**REQUIRED WORK**:
Count the lines in the records below that contain the word "none", and give only that count.

**RECORD SET**:
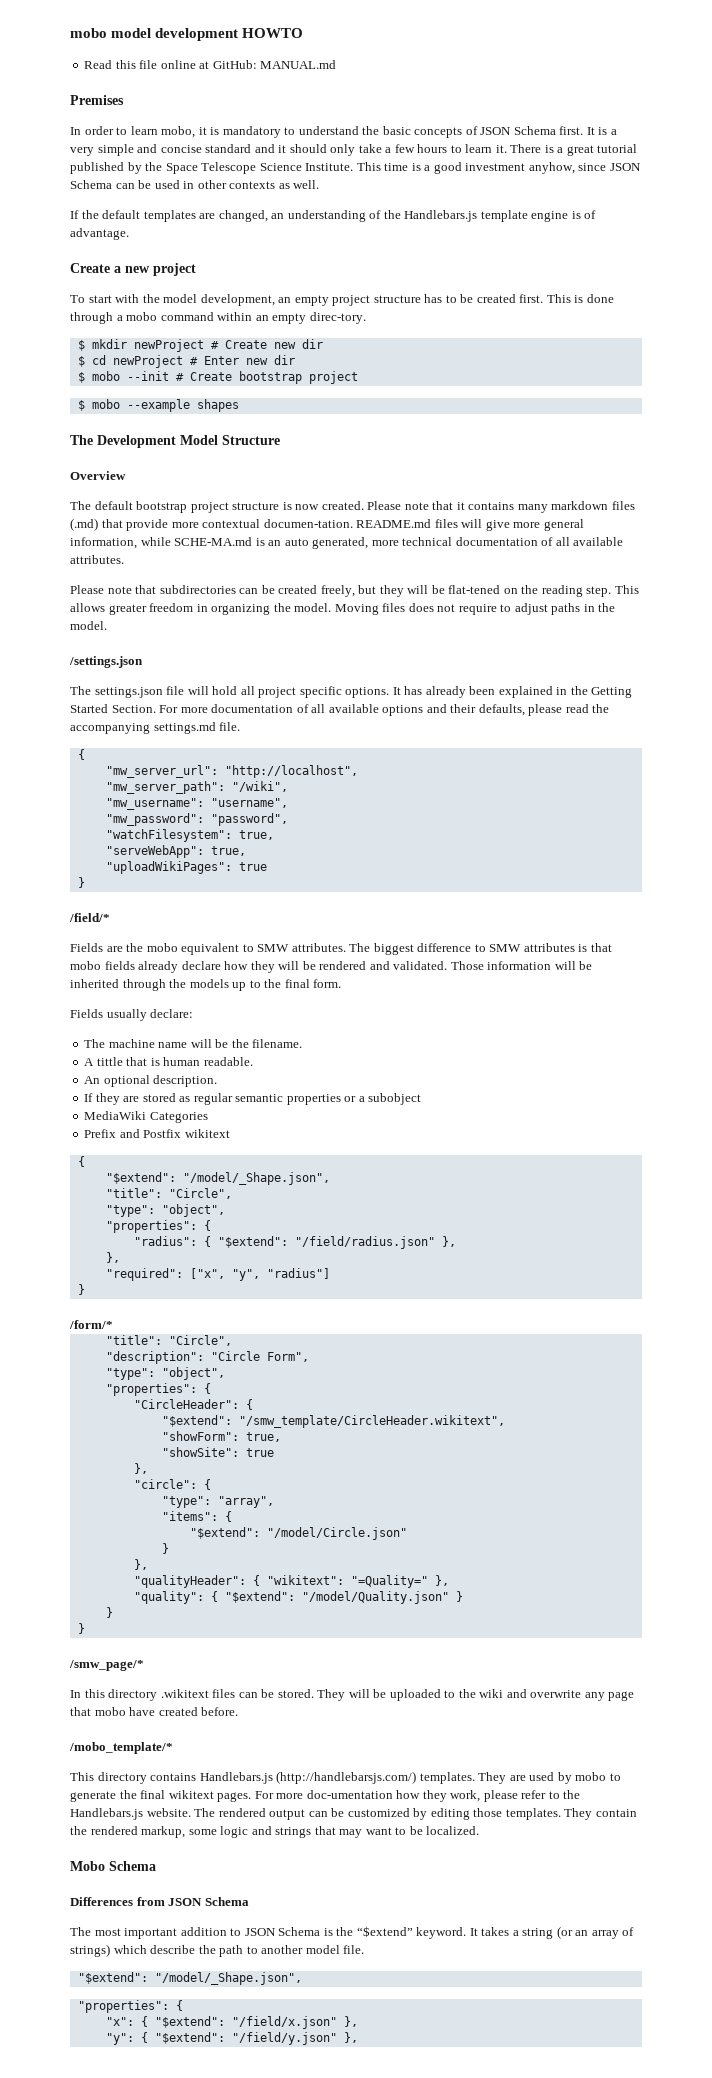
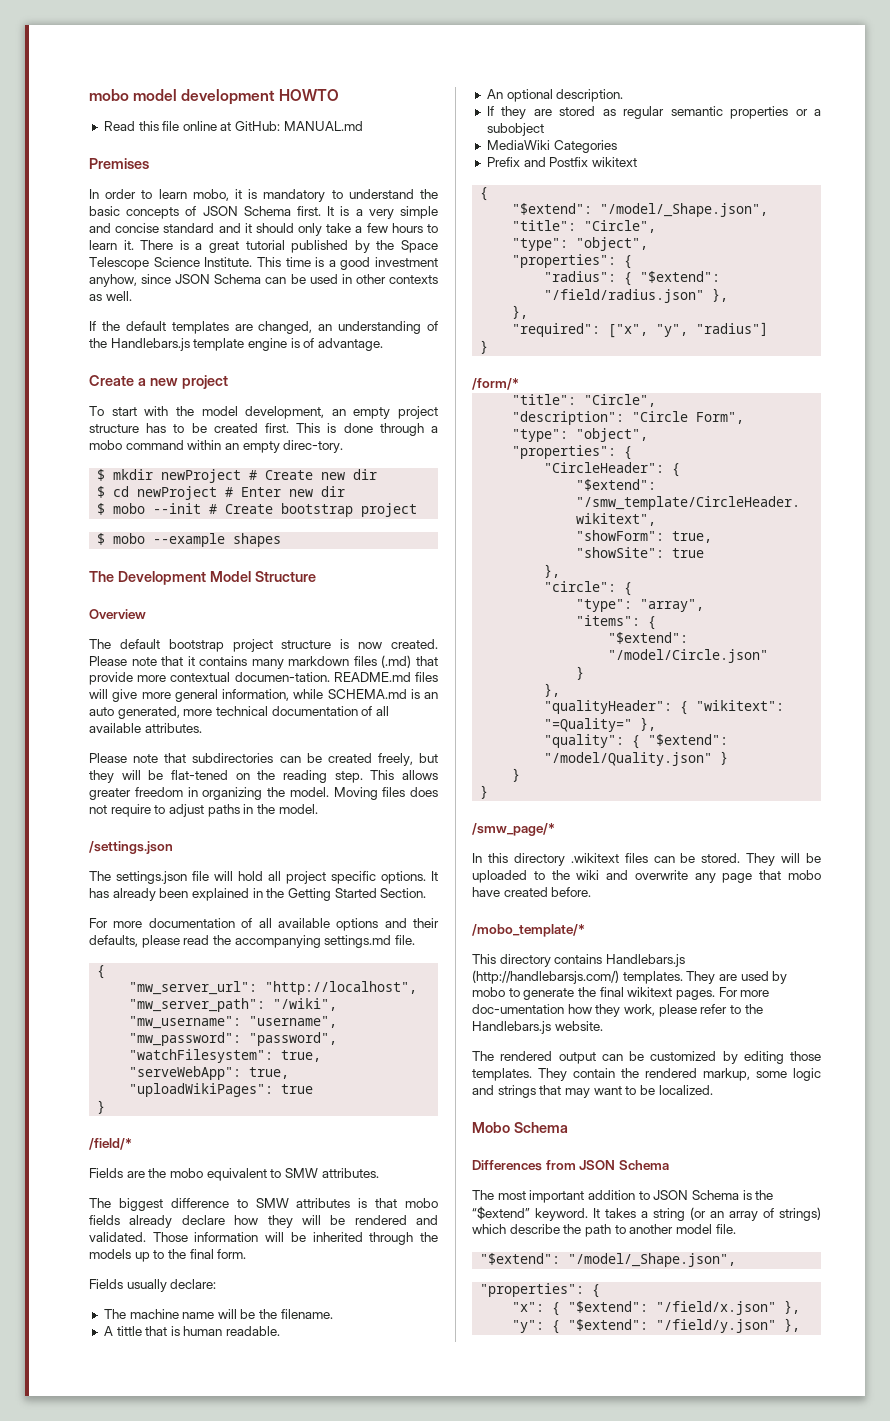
[174,537,253,546] SCHE-MA.md -> [327,689,407,699] SCHEMA.md
(156, 709) none -> (427, 893) //
(346, 947) none -> (379, 1173) //
(191, 1812) none -> (603, 1026) //

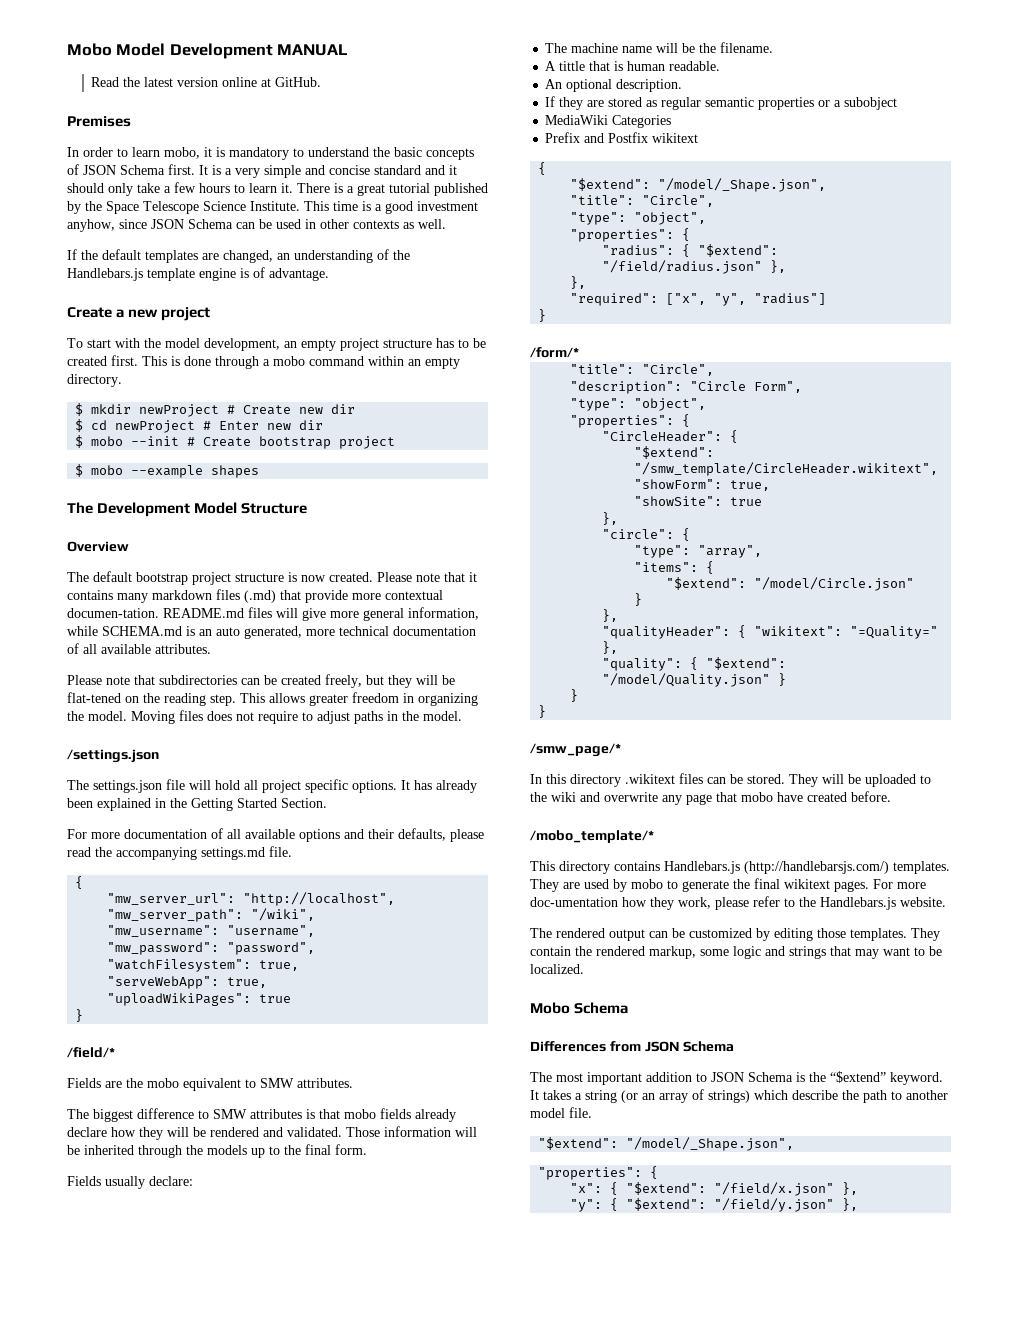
[89,89,339,105] [103,121,363,131] mobo model development HOWTO // Read this file online at GitHub: MANUAL.md -> [67,43,349,59] [91,77,322,87] Mobo Model Development MANUAL // Read the latest version online at GitHub.
[283,440,344,453] direc-tory. -> [67,374,122,387] directory.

**ANSWER TO THIS TASK**:
3